I wonder when the old 'big bang' theory of MotoGP comes into hi-po EV land.  If instant torque is a problem, modulate it with software?



#10 Greg Locock

Greg Locock
  • Member

  • 6,345 posts
  • Joined: March 03

Posted 15 February 2024 - 21:05

In English, half shafts, but drive shafts isn't unheard of, which then gets confused with prop (propeller)  shaft.



#11 gruntguru

gruntguru
  • Member

  • 7,628 posts
  • Joined: January 09

Posted 15 February 2024 - 22:21

RWD has lots of advantages.

 - FWD generally requires front biased weight distribution with all the downsides - understeer, poor launch traction, tyre wear

 - no torque steer

 

EVs are an opportunity to implement RWD without the downsides associated with Front or Rear ICE placement.

 

One EV maker (don't remember which) claims better energy efficiency for RWD.



#12 Greg Locock

Greg Locock
  • Member

  • 6,345 posts
  • Joined: March 03

Posted 16 February 2024 - 04:58

Understeer is not a downside, at least in the vehicle dynamics world. I've spent much of the last 22 years trying to find more understeer. Bronco was the first program where I hit the initial target, despite the usual loss of understeer as the program progresses!

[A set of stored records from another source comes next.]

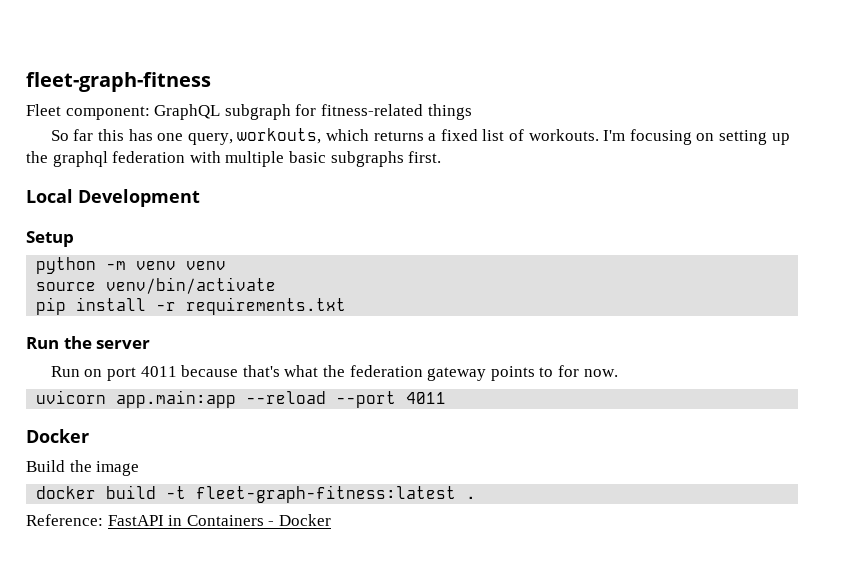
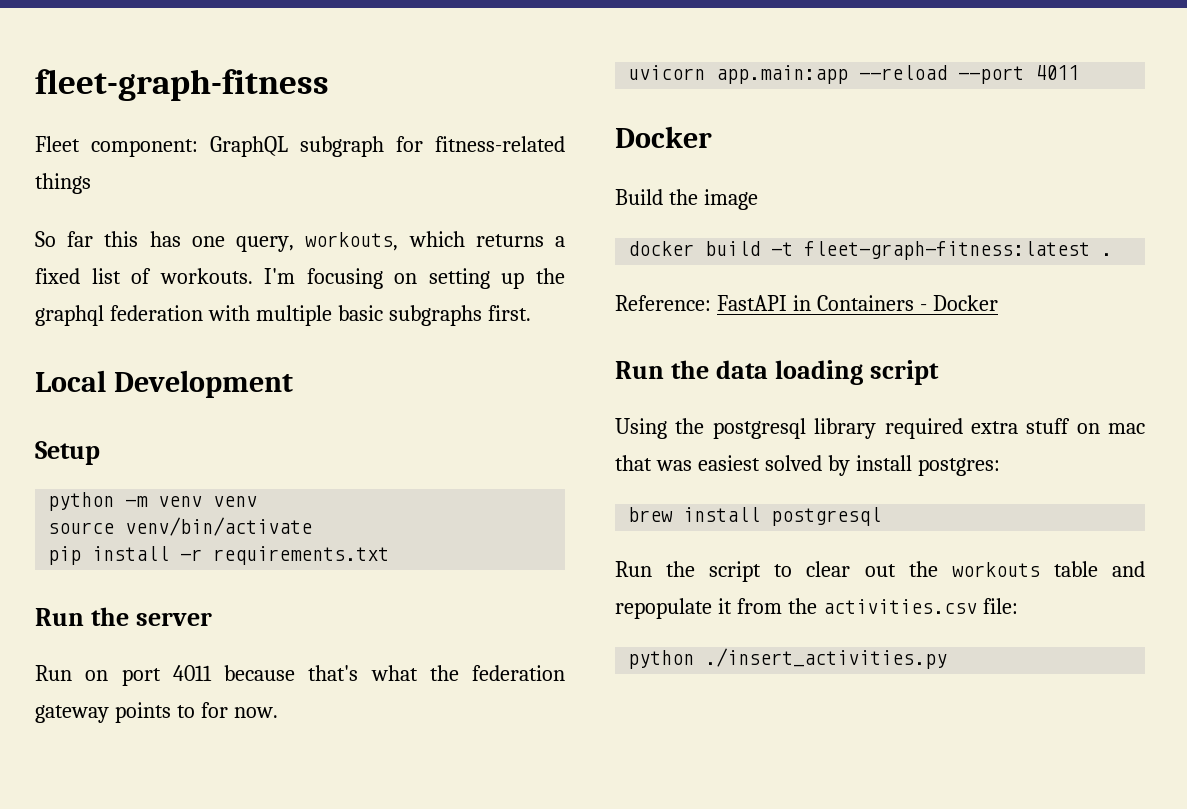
(331, 520) none -> [615,360,939,385] [615,418,1145,439] [615,455,1000,476] [628,507,882,526] [615,561,1145,582] [615,598,1018,619] [628,648,948,669] // Run the data loading script // Using the postgresql library required extra stuff on mac that was easiest solved by install postgres: // brew install postgresql // Run the script to clear out the workouts table and repopulate it from the activities.csv file: // python ./insert_activities.py

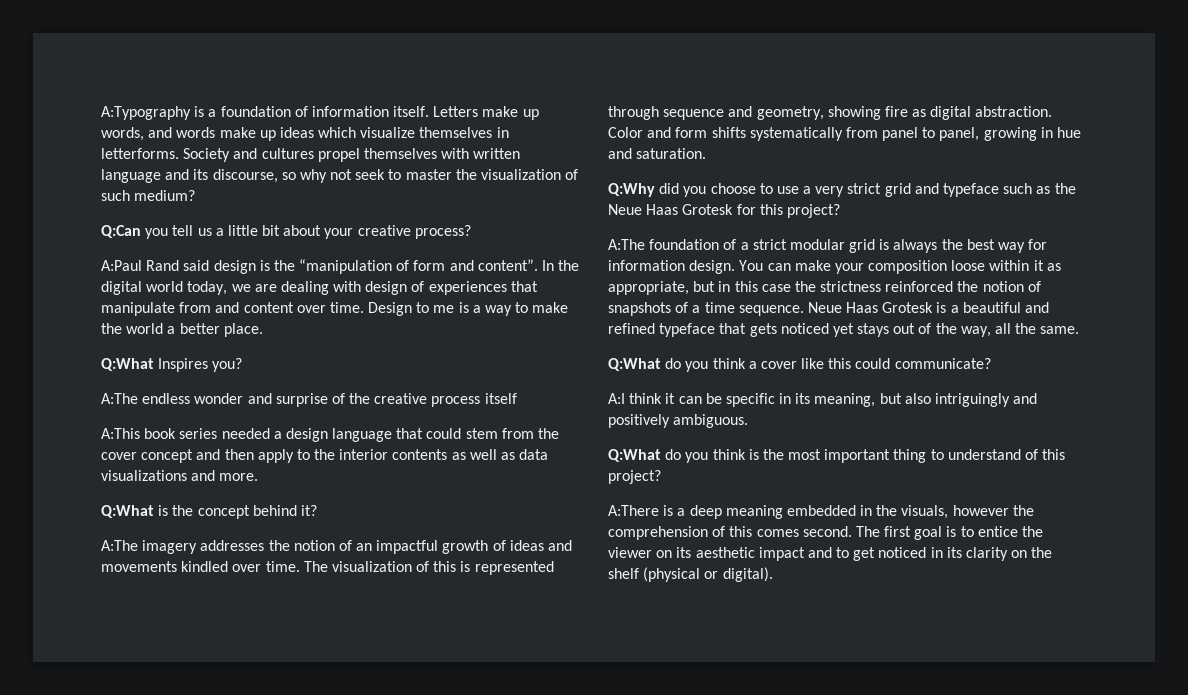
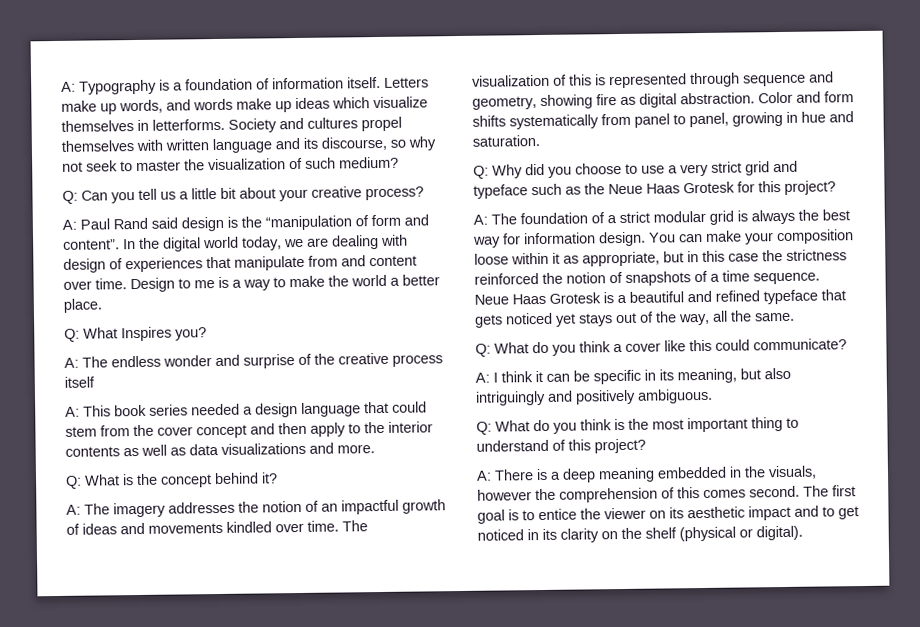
[101,106,191,120] A:Typography -> [61,79,157,95] A: Typography
[101,225,141,238] Q:Can -> [62,190,108,204] Q: Can
[101,260,142,271] A:Paul -> [62,218,110,230] A: Paul
[101,358,154,371] Q:What -> [64,327,118,342] Q: What
[101,393,138,404] A:The -> [64,356,108,368] A: The
[101,428,140,439] A:This -> [65,405,111,417] A: This
[101,505,154,518] Q:What -> [65,474,120,489] Q: What
[101,540,138,551] A:The -> [66,503,110,515] A: The
[608,183,655,197] Q:Why -> [473,164,523,179] Q: Why
[608,239,645,250] A:The -> [473,213,517,225] A: The
[608,358,661,371] Q:What -> [475,342,529,357] Q: What
[608,393,625,404] A:I -> [475,372,498,383] A: I
[608,449,661,462] Q:What -> [476,420,530,435] Q: What
[608,505,659,516] A:There -> [476,469,534,481] A: There

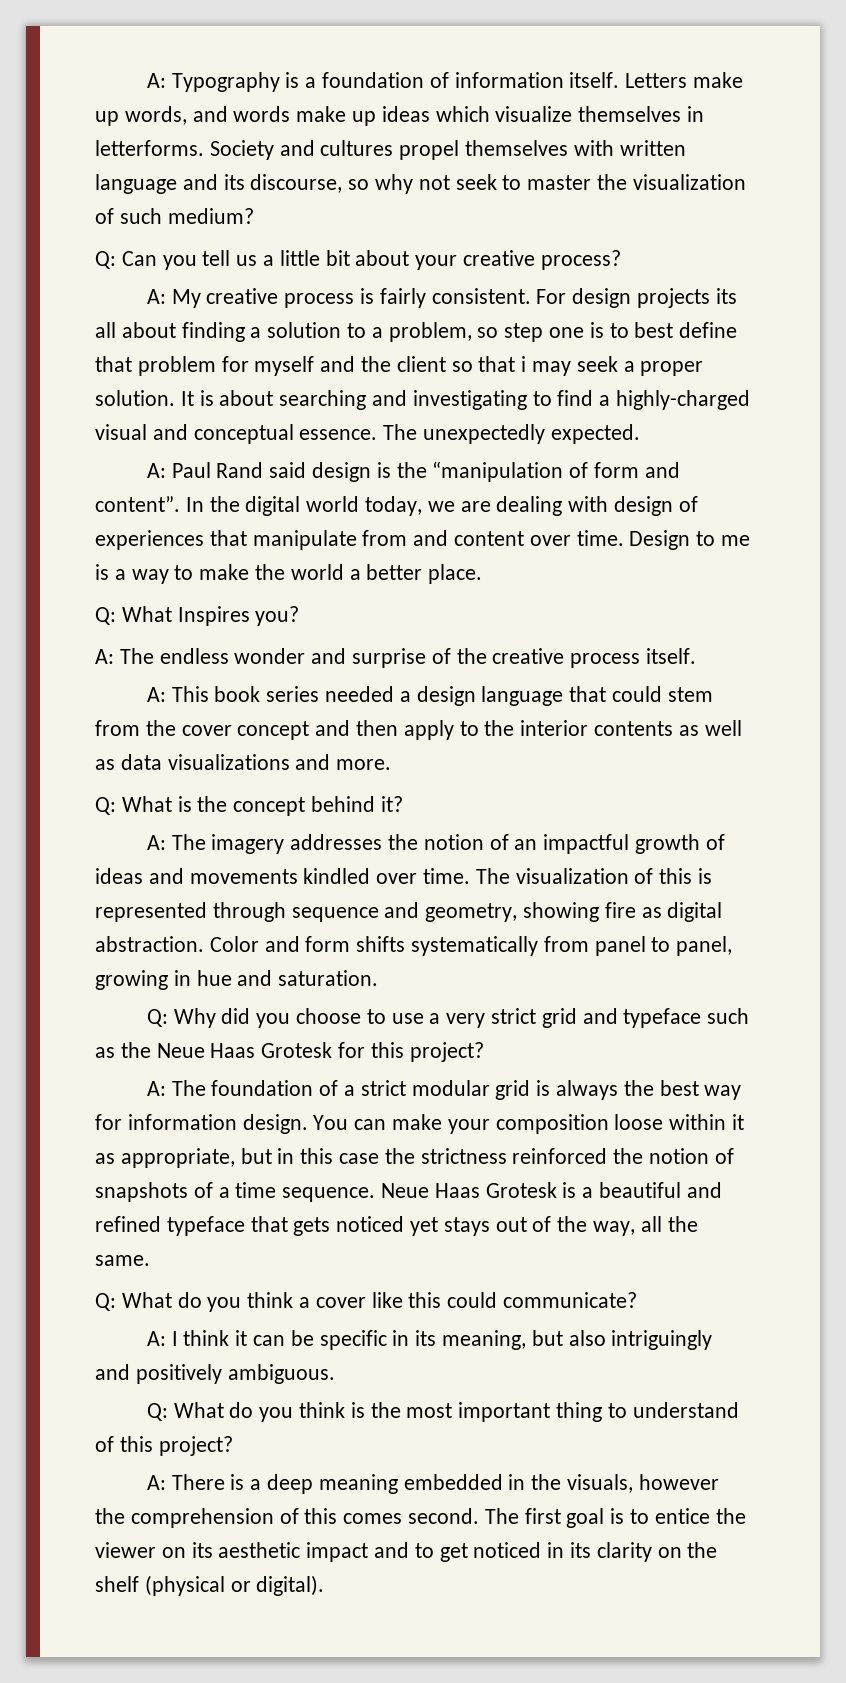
(424, 193) none -> [146,288,737,308] [95,322,738,342] [95,356,704,376] [95,390,751,410] [95,424,640,444] // A: My creative process is fairly consistent. For design projects its all about finding a solution to a problem, so step one is to best define that problem for myself and the client so that i may seek a proper solution. It is about searching and investigating to find a highly-charged visual and conceptual essence. The unexpectedly expected.
[64,376,95,388] itself -> [646,648,697,664] itself.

Edited by Greg Locock, 16 February 2024 - 04:59.


#13 desmo

desmo
  • Tech Forum Host

  • 29,138 posts
  • Joined: January 00

Posted 16 February 2024 - 15:17

FWD has horrible traction when initially accelerating from a stop. My Jetta can break the fronts loose and invoke the TC on a damp road all too easily, and it's a pretty seriously underpowered car.



#14 Hati

Hati
  • Member

  • 6,810 posts
  • Joined: March 16

Posted 16 February 2024 - 15:39

your rear axle design becomes much simpler with FF than with either of the other 2.


I would think that FF front axle is more difficult to make than rear axle of RR, keeping total cost of both axles cheaper in RR.

 

I can believe that they weren't as fixated on minimizing the costs in 60s and 70s as today and thus handling could be more important factor in designing process.



#15 JacnGille

JacnGille
  • Member

  • 2,795 posts
  • Joined: July 02

Posted 17 February 2024 - 16:28

Handling is the key element here. An understeering car is far safer for Mr Average than an oversteering one. As demonstrated by the number of Renault Dauphines seen upside down in ditches back in the day. Whereas you could do anything you liked with a Mini and it would forgive you.

Ask a great number of Renault LeCar/R5 SCCA racers about "forgiving" front wheel driver cars.



#16 Greg Locock

Greg Locock
  • Member

  • 6,345 posts
  • Joined: March 03

Posted 17 February 2024 - 19:01

When Lotus made the Lotus FWD Sunbeam, ie drop a 150 hp engine into a boring hatchback. Motoring journalists would pick one up at Hethel, drop the clutch, get to the second bend in the road and into the ditch. Mind you one of our mechanics splashed out on a nifty Peugeot 205 and ended up in the same ditch.